[SciPy-dev] denoising spatial point process data

Fri Jan 9 11:37:31 EST 2009

If it is of interest I'll donate a useful algorithm of denoising spatial
point process data to scipy.spatial. It works by fitting a mixture of two
Poisson processes (signal + noise) using an EM algorithm. It was
originally developed for US DoD to detect minefields using reconnaissance
aircraft images. I use it on neurophysiological spike data to remove
artifact waveforms. It seems to be very efficient.

Regards,
Sturla Molden

# Written by Sturla Molden

import numpy
from scipy.special import gamma

def nnclean(K, knn, ndim, convergence=0.01):

    """

    K-th nearest neighbour clutter removal

    Algorithm from: Byers, S & Raftery, A (1998). Nearest-Neighbor
    Clutter Removal for estimating Features in Spatial Point
    Processes. J. Am. Stat. Assoc., 93: 577-585.

    Input:

      K: neighbour to use (K=5 often works well)

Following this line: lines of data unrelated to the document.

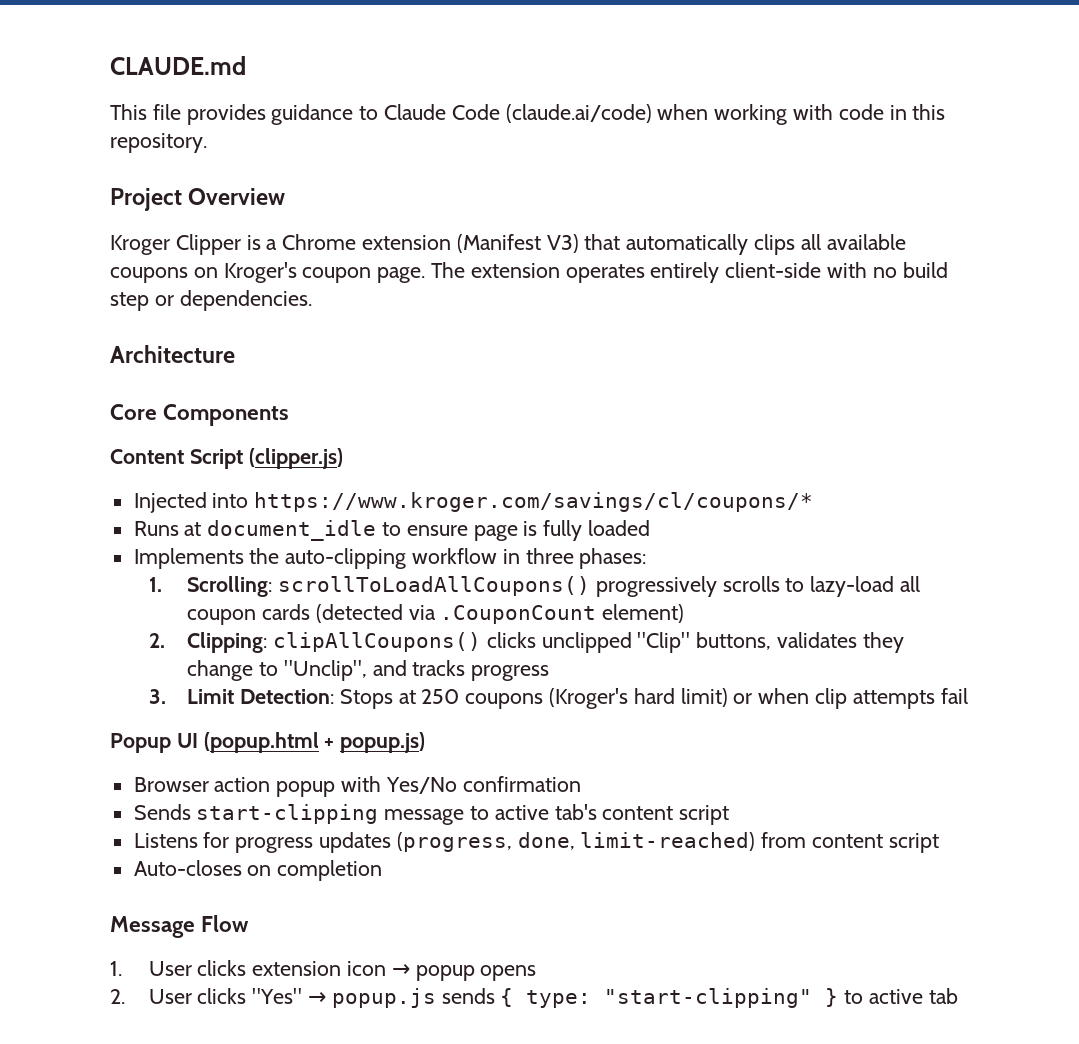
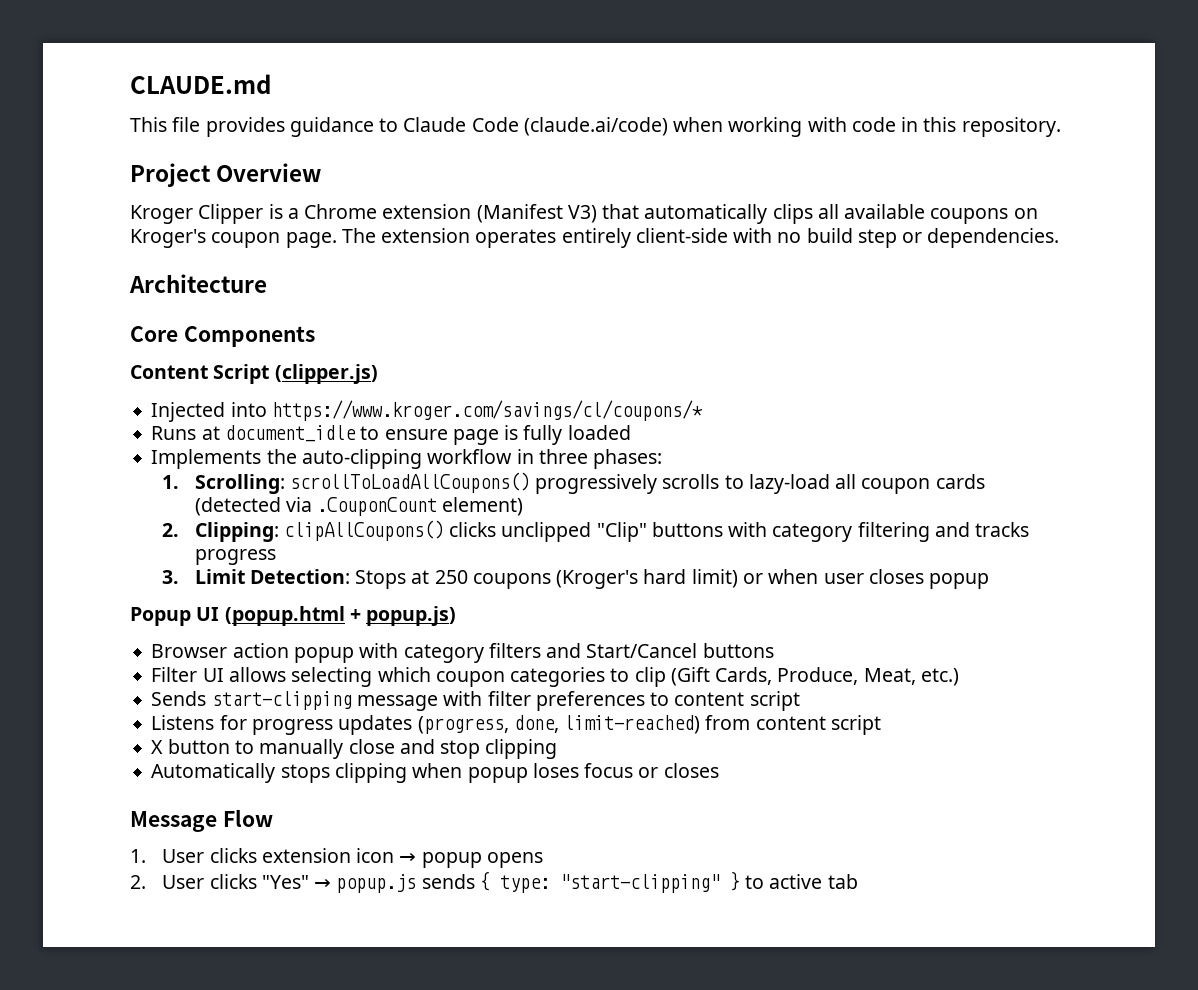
- 2. Clipping: clipAllCoupons() clicks unclipped "Clip" buttons, validates they change to "Unclip", and tracks progress
+ 2. Clipping: clipAllCoupons() clicks unclipped "Clip" buttons with category filtering and tracks progress
- 3. Limit Detection: Stops at 250 coupons (Kroger's hard limit) or when clip attempts fail
+ 3. Limit Detection: Stops at 250 coupons (Kroger's hard limit) or when user closes popup
- Browser action popup with Yes/No confirmation
+ Browser action popup with category filters and Start/Cancel buttons
+ Filter UI allows selecting which coupon categories to clip (Gift Cards, Produce, Meat, etc.)
- Sends start-clipping message to active tab's content script
+ Sends start-clipping message with filter preferences to content script
- Auto-closes on completion
+ X button to manually close and stop clipping
+ Automatically stops clipping when popup loses focus or closes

      Dk: distance to K-th nearest neighbour.
          Obtain by searching a scipy.spatial.cKDTree with p=2

      ndim: number of dimensions in the data set from which Dk was computed.

    Output:

      signal: indices of signal points
      noise: indices of clutter points
      delta: likelihood that a point is signal
      loglike: total log-likelihood of the fit

    """

    # size of data
    d, n = ndim, len(Dk)
    # calculate volume of N-D hypersphere
    ad = (2*numpy.pi**(d/2.0))/(d*gamma(d/2.0))
    #select a random starting point
    delta = numpy.random.rand(n)
    l1 = K * delta.sum()/(ad*numpy.sum((Dk**d)*delta))
    l2 = K*numpy.sum(1.0-delta)/(ad*numpy.sum((Dk**d)*(1.0-delta)))
    #l1[numpy.where(l1<1E-12)[0]] = 1E-12
    #l2[numpy.where(l2<1E-12)[0]] = 1E-12
    p = numpy.sum(delta)/n
    old_loglike = numpy.sum( -p*l1*ad*((Dk**d)*delta) -
(1.0-p)*l2*ad*((Dk**d)*(1.0-delta))
       + delta*K*numpy.log(l1*ad) + (1.0-delta)*K*numpy.log(l2*ad) )
    # estimate Poisson mixture by EM updates
    term = 100
    loglike = [old_loglike]
    counter = 0
    run = 1
    old_classification = numpy.round(delta)

    while run:
        new_delta, l1, l2, p = EM_update(Dk,K,n,d,ad,delta,l1,l2,p)
        #l1[numpy.where(l1<1E-12)[0]] = 1E-12
        #l2[numpy.where(l2<1E-12)[0]] = 1E-12

        new_loglike = numpy.sum( -p*l1*ad*((Dk**d)*new_delta) -
(1-p)*l2*ad*((Dk**d)*(1.0-new_delta))
            + new_delta*K*numpy.log(l1*ad) +
(1.0-new_delta)*K*numpy.log(l2*ad) )

        update = 100*(new_loglike - old_loglike)/new_loglike
        # Force at least 3 EM updates, quit after 50.
        # Quit if EM starts to oscillate.
        counter = counter + 1
        if counter < 3:
            run = 1
        elif counter > 50:
            run = 0
        elif old_loglike > new_loglike:
            run = 0
            classification = old_classification
            new_loglike = old_loglike;
            new_delta = delta
        elif update < convergence:
            run = 0
        old_loglike = new_loglike
        loglike.append(new_loglike)
        delta = new_delta
    if l2 > l1:
        delta = 1.0 - delta
    idx, = numpy.where(delta < 1E-6)
    delta[idx] = 1E-6
    signal = numpy.where(delta > .5)[0]
    noise  = numpy.where(delta <= .5)[0]
    # done
    return signal, noise, delta, loglike

#Single EM update
def EM_update(Dk,K,n,d,ad,delta,l1,l2,p):
    factorial = lambda K : numpy.arange(1.0,K+1.0).prod() if K > 1 else 1.0
    pdf = lambda x,K,l,d: numpy.exp(-l*(x**d)) * 2 * (l**K) * x**(d*K - 1)
/ factorial(K-1)
    # E-step
    P1 = pdf(Dk,K,l1*ad,d)
    P2 = pdf(Dk,K,l2*ad,d)
    index, = numpy.where((P1 == 0.0) * (P2 == 0.0))
    delta[index] = .5
    index, = numpy.where((P1 != 0.0) + (P2 != 0.0))
    delta[index] = p*P1[index]/(p*P1[index] + (1.0-p)*P2[index])
    # M-step
    l1 = K*numpy.sum(delta)/(ad*numpy.sum((Dk**d)*delta))
    l2 = K*numpy.sum(1.0-delta)/(ad*numpy.sum((Dk**d)*(1.0-delta)))
    p = numpy.sum(delta)/n
    return delta, l1, l2, p